These essays got attention from producers, who helped finance his first feature film, Columbus, which premiered at Sundance in 2017, found quiet success at the box office, and then showed up in award nominations and on top-ten lists. The conversation-led film, starring John Cho and Haley Lu Richardson, is about architecture and what people owe one another, beautifully captured in the puzzling modernist mecca of Columbus, Indiana. 

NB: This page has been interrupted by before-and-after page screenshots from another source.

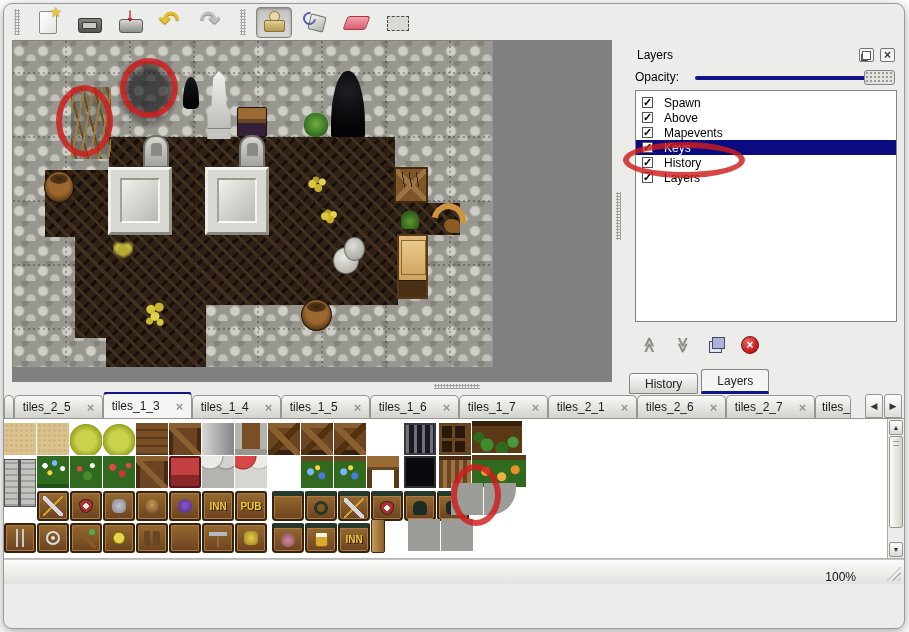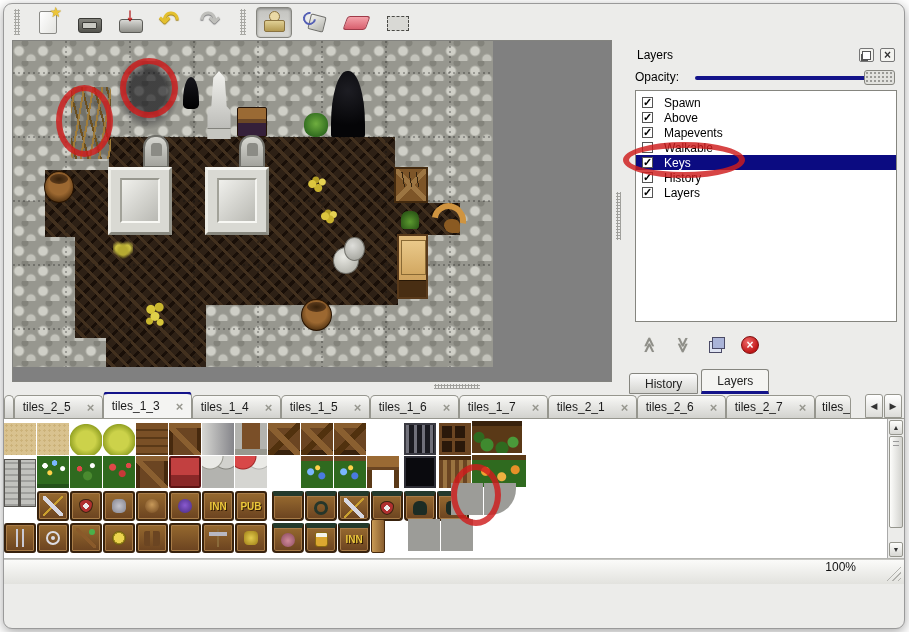--- a/index.html
+++ b/index.html
@@ -188,21 +188,21 @@
   .i-dragon{background:#1c2c24;box-shadow:3px 0 0 #a02020;border-radius:32%}
   .i-potion{background:radial-gradient(circle at 50% 55%,#d08a9a,#86465a)}
   .i-beer{width:13px;height:15px;margin:-8px 0 0 -6px;border-radius:2px 2px 3px 3px;background:linear-gradient(#f4f4ea 30%,#dca830 32%);border:1px solid #8a6a10}
   .ts-vscroll{position:absolute;right:0;top:0;bottom:0;width:17px;background:#ececea;border-left:1px solid #aaa}
   .vs-btn{position:absolute;left:1px;right:1px;height:15px;background:linear-gradient(#fdfdfb,#d8d8d4);border:1px solid #96968e;border-radius:2px;display:flex;align-items:center;justify-content:center;font-size:7px;color:#333}
   .vs-up{top:1px}.vs-down{bottom:1px}
   .vs-thumb{position:absolute;left:1px;right:1px;top:17px;height:92px;background:linear-gradient(90deg,#fdfdfb,#d2d2ce);border:1px solid #96968e;border-radius:2px}
   .vs-thumb::after{content:"";position:absolute;left:3px;right:3px;top:4px;height:3px;border-top:1px solid #999;border-bottom:1px solid #999}
 
   
-  .statusbar{height:25px;display:flex;align-items:flex-start;justify-content:flex-end;background:linear-gradient(#fbfbf9,#e2e2de);border-top:1px solid #c5c5c1;position:relative}
+  .statusbar{height:25px;display:flex;align-items:flex-end;justify-content:flex-end;background:linear-gradient(#fbfbf9,#e2e2de);border-top:1px solid #c5c5c1;position:relative}
   .zoom-label{font-size:12px;color:#111;margin-right:48px}
   .grip-corner{position:absolute;right:3px;bottom:3px;width:18px;height:18px;background-image:repeating-linear-gradient(135deg,transparent 0 3px,#b2b2ae 3px 4px);clip-path:polygon(100% 0,100% 100%,0 100%)}
 </style>
 </head>
 <body>
 
 <div class="window">
 
 
   <div class="toolbar">
@@ -299,24 +299,20 @@
             <span class="cbx">✓</span>
             <span>Spawn</span>
           </div>
           <div class="layer-row">
             <span class="cbx">✓</span>
             <span>Above</span>
           </div>
           <div class="layer-row">
             <span class="cbx">✓</span>
             <span>Mapevents</span>
-          </div>
-          <div class="layer-row">
-            <span class="cbx"></span>
-            <span>Walkable</span>
           </div>
           <div class="layer-row selected">
             <span class="cbx">✓</span>
             <span>Keys</span>
           </div>
           <div class="layer-row">
             <span class="cbx">✓</span>
             <span>History</span>
           </div>
           <div class="layer-row">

Kogonada is a private person (“Kogonada” is a pseudonym borrowed from Yasujirō Ozu’s screenwriting partner). Profiles uniformly focus on him being a Korean-born American based in Nashville, who dropped out of a PhD program where he was writing a dissertation on Ozu. I first met Kogonada after Columbus’s Sundance premier. I met him again, three seasons later, in a West Village coffee shop. Kogonada spared me a full Saturday morning, and the most gracious attention.

—Noah Pisner


THE BELIEVER: If you could recommend a film to your younger self—a film you hadn’t seen at that age but that you’ve seen now—what film would you choose? And for what age?

KOGONADA: I wish I’d seen The 400 Blows earlier. For any serious film-watcher, there’s that first film you come across—something foreign or art-house—that has its own rules and tastes, and either you’re just revolted by it, you’re bored, or something about the difference captures you and you rethink film entirely. The 400 Blows did that for many, and maybe I wish I had seen it earlier. Like most teenagers, I experienced so much conflict, so much distraction, and what I found in The 400 Blows was this: it’s enough for a central character to be human. They don’t have to be a hero. They can be a human, and their journey can be really interior. A whole film could just be this very quiet struggle. That’ll settle you as a human being. Adolescence can be so unsettling.

BLVR: In your video essays, you often return to the running scene in The 400 Blows.

K: I have, yes. My love of cinema is maybe more annoying because it’s rather existential. Certain scenes have helped me work through different periods of my life. In a way, cinema is to me what architecture is to Casey [the protagonist of Columbus]. When Casey feels she’s suffocating, architecture allows her to gather a sense of life. I guess here’s your answer. Because it’s a great question. I think if a film had an effect, it was a good time to see it. The challenge is whether a film would’ve been wasted if I had seen it earlier.

BLVR: Favorite Hitchcock?

K: Notorious. Vertigo.

BLVR: Favorite Agnès Varda?

K: Cleo from 5 to 7. Close second: The Gleaners and I.

BLVR: Favorite Robert Altman?

K: Nashville. 3 Women.

BLVR: Favorite of the silent era?

K: I Was Born, But…; A Story of Floating Weeds; Dragnet Girl; Modern Times.

BLVR: Favorite Akira Kurosawa?

K: Rashomon. Madadayo.

BLVR: Second-favorite Godard?

K: Vivre sa vie. But that could be my first.

BLVR: Favorite character in an Ozu film?

K: Impossible.

BLVR: A not very well-known film you love?

K: Tony Takitani. Also, Irma Vep and Yi Yi, but they’re better known.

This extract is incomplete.